Can a Congressman Be Removed From House of Representatives

"Each House may determine the Rules of its Proceedings, punish its Members for disorderly Behaviour, and, with the Concurrence of 2 thirds, expel a Member."
—Article one, department 5, clause 2

The Constitution grants the House wide power to subject area its Members for acts that range from criminal misconduct to violations of internal House Rules. While the constitutional say-so to punish a Fellow member who engages in "disorderly Behaviour" is intended, in office, as an instrument of individual rebuke, it serves principally to protect the reputation of the institution and to preserve the dignity of its proceedings.

Over the decades, several forms of discipline have evolved in the Firm. The most severe type of punishment is expulsion from the Business firm, which is followed by censure, and finally reprimand. Expulsion, as mandated in the Constitution, requires a two-thirds majority vote. Censure and reprimand, which evolved through House precedent and practise, are imposed by a simple majority of the total Firm.
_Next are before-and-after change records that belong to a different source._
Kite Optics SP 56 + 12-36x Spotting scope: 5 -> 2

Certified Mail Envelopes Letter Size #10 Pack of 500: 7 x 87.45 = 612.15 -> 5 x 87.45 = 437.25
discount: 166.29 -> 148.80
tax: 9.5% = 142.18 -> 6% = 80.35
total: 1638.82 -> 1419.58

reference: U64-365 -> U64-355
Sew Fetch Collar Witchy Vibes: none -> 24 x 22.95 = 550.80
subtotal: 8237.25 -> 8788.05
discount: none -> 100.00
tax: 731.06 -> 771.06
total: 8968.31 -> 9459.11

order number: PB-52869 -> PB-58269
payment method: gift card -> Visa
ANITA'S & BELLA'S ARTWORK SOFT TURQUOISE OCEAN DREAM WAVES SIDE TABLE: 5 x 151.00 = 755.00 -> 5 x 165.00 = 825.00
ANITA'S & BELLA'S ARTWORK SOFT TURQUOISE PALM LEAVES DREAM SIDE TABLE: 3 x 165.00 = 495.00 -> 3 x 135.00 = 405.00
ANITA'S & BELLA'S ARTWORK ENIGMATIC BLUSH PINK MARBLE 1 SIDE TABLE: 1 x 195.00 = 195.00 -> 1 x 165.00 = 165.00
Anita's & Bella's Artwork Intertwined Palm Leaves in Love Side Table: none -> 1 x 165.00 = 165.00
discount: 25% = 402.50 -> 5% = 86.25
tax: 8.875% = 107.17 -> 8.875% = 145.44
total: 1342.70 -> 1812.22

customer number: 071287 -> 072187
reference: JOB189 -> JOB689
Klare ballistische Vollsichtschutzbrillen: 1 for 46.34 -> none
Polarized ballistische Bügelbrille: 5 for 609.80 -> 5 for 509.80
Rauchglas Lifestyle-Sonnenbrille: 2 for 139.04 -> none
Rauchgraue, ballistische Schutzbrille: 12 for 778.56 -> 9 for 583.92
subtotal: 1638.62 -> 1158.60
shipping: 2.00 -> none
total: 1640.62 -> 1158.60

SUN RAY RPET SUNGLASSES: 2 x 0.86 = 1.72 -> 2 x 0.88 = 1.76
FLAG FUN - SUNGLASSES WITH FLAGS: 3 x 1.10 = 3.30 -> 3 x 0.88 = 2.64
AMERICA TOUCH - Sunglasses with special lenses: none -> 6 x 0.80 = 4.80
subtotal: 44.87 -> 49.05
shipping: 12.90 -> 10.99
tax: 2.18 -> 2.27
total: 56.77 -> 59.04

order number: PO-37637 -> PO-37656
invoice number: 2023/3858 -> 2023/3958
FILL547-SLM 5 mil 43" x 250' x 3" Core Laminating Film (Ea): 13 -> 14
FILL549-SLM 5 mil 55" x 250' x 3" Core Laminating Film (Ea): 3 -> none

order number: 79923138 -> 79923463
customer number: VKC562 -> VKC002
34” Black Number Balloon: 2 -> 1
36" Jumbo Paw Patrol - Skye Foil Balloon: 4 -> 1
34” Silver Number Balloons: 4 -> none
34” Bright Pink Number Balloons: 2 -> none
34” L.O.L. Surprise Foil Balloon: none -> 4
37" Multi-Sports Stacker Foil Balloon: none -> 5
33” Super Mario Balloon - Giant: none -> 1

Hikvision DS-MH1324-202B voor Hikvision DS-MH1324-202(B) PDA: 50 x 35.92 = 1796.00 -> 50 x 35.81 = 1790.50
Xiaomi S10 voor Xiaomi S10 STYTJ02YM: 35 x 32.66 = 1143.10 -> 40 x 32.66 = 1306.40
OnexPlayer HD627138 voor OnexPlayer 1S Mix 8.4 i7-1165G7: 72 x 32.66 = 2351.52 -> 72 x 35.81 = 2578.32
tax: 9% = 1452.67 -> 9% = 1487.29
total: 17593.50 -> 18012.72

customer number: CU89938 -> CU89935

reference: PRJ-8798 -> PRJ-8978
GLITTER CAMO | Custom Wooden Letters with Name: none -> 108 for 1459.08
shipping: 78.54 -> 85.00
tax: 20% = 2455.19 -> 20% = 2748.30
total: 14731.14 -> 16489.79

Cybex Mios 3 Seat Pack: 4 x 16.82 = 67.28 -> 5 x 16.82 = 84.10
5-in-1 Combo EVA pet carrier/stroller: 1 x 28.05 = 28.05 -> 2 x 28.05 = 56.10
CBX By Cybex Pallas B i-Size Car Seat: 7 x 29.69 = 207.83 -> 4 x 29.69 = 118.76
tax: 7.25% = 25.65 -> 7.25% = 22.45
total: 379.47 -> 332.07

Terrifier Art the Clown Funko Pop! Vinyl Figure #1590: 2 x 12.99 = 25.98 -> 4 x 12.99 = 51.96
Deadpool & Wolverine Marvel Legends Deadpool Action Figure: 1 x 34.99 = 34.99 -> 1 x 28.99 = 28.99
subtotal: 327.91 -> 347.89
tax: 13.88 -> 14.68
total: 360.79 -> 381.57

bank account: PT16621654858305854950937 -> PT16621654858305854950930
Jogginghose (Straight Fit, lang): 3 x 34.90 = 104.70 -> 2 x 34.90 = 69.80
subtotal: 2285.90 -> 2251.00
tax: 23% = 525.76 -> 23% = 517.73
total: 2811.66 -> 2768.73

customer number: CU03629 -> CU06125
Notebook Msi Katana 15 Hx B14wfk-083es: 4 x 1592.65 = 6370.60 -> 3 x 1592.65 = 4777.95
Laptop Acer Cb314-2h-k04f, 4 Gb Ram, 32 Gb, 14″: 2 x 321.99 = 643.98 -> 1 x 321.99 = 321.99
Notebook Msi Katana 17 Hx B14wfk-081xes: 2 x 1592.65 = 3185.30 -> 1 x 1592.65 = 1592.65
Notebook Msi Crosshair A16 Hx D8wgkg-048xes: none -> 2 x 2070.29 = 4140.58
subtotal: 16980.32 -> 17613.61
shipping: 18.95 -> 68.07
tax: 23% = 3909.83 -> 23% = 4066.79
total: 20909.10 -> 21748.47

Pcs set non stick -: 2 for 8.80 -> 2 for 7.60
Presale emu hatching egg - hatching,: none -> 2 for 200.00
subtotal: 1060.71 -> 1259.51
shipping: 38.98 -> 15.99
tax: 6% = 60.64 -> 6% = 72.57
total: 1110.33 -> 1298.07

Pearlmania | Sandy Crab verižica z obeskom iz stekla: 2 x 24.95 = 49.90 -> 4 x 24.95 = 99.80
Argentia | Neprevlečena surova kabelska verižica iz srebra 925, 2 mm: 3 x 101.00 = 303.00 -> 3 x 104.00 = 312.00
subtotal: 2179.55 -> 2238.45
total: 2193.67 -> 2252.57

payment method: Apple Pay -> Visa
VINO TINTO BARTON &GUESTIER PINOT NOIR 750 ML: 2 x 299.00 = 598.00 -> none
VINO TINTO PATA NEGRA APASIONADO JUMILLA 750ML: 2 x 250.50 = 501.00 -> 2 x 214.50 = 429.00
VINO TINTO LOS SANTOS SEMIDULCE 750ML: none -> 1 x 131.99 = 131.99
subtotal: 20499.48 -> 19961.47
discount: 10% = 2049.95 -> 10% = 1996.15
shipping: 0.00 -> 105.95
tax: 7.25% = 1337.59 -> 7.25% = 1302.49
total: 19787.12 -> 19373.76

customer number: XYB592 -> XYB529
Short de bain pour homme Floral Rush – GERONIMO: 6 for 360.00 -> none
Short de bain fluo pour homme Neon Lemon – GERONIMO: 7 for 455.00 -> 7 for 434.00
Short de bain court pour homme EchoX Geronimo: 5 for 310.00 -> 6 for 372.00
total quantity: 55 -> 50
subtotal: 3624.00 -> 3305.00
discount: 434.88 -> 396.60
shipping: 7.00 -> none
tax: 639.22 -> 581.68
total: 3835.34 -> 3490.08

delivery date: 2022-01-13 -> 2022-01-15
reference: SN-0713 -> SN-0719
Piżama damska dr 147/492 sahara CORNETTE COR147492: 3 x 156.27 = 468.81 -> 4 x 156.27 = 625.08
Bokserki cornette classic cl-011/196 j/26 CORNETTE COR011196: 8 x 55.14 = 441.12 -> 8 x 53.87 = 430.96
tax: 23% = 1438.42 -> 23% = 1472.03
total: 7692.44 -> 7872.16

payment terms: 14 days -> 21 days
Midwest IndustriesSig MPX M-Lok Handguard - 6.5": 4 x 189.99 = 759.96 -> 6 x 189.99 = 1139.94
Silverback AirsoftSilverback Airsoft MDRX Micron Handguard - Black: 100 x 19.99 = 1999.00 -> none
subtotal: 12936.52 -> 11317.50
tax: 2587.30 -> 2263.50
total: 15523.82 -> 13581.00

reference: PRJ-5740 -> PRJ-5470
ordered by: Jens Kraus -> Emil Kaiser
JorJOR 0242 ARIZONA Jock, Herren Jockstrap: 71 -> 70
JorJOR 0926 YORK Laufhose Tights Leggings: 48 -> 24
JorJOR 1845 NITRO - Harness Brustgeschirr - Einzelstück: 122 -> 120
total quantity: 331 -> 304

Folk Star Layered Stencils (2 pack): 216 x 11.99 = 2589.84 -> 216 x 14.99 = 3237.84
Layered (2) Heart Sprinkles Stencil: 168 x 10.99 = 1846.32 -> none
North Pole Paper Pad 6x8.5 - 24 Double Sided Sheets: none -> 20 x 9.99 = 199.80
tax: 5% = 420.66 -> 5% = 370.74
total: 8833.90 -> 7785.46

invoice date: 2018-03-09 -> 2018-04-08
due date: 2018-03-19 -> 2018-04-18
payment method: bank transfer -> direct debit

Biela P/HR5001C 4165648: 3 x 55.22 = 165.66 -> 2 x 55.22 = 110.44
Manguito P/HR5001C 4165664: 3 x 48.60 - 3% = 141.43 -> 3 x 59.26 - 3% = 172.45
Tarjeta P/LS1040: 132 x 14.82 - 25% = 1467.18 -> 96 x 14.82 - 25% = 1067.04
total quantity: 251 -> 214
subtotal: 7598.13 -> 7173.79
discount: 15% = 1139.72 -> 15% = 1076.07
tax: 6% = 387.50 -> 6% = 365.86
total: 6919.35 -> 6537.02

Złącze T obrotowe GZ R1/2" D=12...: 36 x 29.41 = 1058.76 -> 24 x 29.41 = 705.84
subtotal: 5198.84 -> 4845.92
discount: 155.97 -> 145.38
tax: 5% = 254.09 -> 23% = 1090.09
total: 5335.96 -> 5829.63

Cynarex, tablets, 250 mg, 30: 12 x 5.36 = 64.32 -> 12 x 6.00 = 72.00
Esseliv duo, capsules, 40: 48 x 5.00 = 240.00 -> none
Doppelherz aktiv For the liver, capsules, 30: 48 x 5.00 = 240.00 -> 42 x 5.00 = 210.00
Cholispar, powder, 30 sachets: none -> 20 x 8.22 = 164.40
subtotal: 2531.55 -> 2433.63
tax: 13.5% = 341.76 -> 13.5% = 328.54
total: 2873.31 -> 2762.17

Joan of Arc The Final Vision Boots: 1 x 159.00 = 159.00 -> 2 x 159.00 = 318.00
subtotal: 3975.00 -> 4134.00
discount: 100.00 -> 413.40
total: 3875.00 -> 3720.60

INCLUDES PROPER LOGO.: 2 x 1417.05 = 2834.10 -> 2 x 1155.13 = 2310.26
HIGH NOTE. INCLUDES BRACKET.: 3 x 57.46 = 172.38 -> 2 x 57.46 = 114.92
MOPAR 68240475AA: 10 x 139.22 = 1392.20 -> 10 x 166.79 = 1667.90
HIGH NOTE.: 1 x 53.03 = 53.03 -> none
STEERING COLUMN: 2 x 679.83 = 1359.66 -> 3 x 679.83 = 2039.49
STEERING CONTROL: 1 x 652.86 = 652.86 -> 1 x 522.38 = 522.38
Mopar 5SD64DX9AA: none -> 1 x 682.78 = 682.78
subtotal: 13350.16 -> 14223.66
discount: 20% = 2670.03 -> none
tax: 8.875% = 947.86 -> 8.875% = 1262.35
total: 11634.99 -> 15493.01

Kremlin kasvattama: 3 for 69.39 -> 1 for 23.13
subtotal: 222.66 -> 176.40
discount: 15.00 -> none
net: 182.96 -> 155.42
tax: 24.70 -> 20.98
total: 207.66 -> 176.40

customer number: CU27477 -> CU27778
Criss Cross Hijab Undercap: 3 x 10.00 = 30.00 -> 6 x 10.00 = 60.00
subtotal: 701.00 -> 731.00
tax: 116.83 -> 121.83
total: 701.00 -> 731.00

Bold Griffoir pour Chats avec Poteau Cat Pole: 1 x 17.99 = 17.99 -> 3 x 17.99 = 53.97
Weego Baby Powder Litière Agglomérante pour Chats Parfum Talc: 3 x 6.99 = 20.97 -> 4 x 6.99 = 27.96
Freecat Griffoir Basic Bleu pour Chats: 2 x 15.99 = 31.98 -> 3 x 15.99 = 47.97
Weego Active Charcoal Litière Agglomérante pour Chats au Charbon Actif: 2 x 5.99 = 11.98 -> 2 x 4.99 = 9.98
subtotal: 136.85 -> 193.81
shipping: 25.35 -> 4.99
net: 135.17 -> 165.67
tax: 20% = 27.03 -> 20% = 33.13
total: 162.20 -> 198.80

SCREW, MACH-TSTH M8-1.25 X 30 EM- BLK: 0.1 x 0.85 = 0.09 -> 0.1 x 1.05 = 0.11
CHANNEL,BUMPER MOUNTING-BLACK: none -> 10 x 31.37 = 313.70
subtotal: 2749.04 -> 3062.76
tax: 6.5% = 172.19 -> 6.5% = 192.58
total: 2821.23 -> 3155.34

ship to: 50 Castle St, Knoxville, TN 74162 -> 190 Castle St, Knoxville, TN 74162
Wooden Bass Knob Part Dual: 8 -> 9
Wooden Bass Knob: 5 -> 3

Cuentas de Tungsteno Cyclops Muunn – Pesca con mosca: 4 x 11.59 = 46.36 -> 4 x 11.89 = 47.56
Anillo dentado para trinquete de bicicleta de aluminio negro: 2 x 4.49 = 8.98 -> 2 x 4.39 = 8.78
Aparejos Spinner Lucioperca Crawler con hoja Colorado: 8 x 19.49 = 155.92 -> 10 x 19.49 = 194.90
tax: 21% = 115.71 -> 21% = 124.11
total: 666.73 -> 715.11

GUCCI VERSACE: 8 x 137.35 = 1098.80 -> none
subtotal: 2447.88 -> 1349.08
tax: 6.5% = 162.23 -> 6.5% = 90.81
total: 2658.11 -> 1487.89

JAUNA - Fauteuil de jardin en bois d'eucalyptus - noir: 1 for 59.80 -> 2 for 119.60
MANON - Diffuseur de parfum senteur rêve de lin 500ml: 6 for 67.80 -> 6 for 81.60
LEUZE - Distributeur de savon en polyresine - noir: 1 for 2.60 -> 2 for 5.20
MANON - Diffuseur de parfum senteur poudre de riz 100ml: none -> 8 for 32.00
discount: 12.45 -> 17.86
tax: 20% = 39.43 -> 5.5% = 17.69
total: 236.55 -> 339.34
Fernando Wood stood at the Speaker's rostrum to be censured for /tiles/non-drove/2/2009_130_001crop_wood_censure.xml Collection of the U.S. House of Representatives
Most this object
Tammany Hall Democrat Fernando Forest stood at the Speaker'southward rostrum to exist censured for "unparliamentary language" in 1868 during the 40th Congress. No stranger to inflammatory spoken communication, Wood reportedly had referred to a slice of legislation every bit "a monstrosity, a measure out of the most infamous acts of this infamous Congress."

These are non the only penalties which the Business firm may levy on its Members. Beginning with the creation of a formal ethics process in the belatedly 1960s, the Committee on Ethics (which for many years was called the Committee on Standards of Official Conduct) has had the power to result a formal "Letter of Reproval." The Ideals Committee may also opt to register its disapproval of a particular action using more informal means. Committee rules, likewise every bit the rules of the private party caucuses, provide other ways of subject. For instance, Members may likewise be fined, stripped of committee leadership positions and seniority, or deprived of other privileges depending on the infractions.

Expulsion

The sternest course of penalisation that the House has imposed on its Members is expulsion, an action which it has used only five times in more than 2 centuries.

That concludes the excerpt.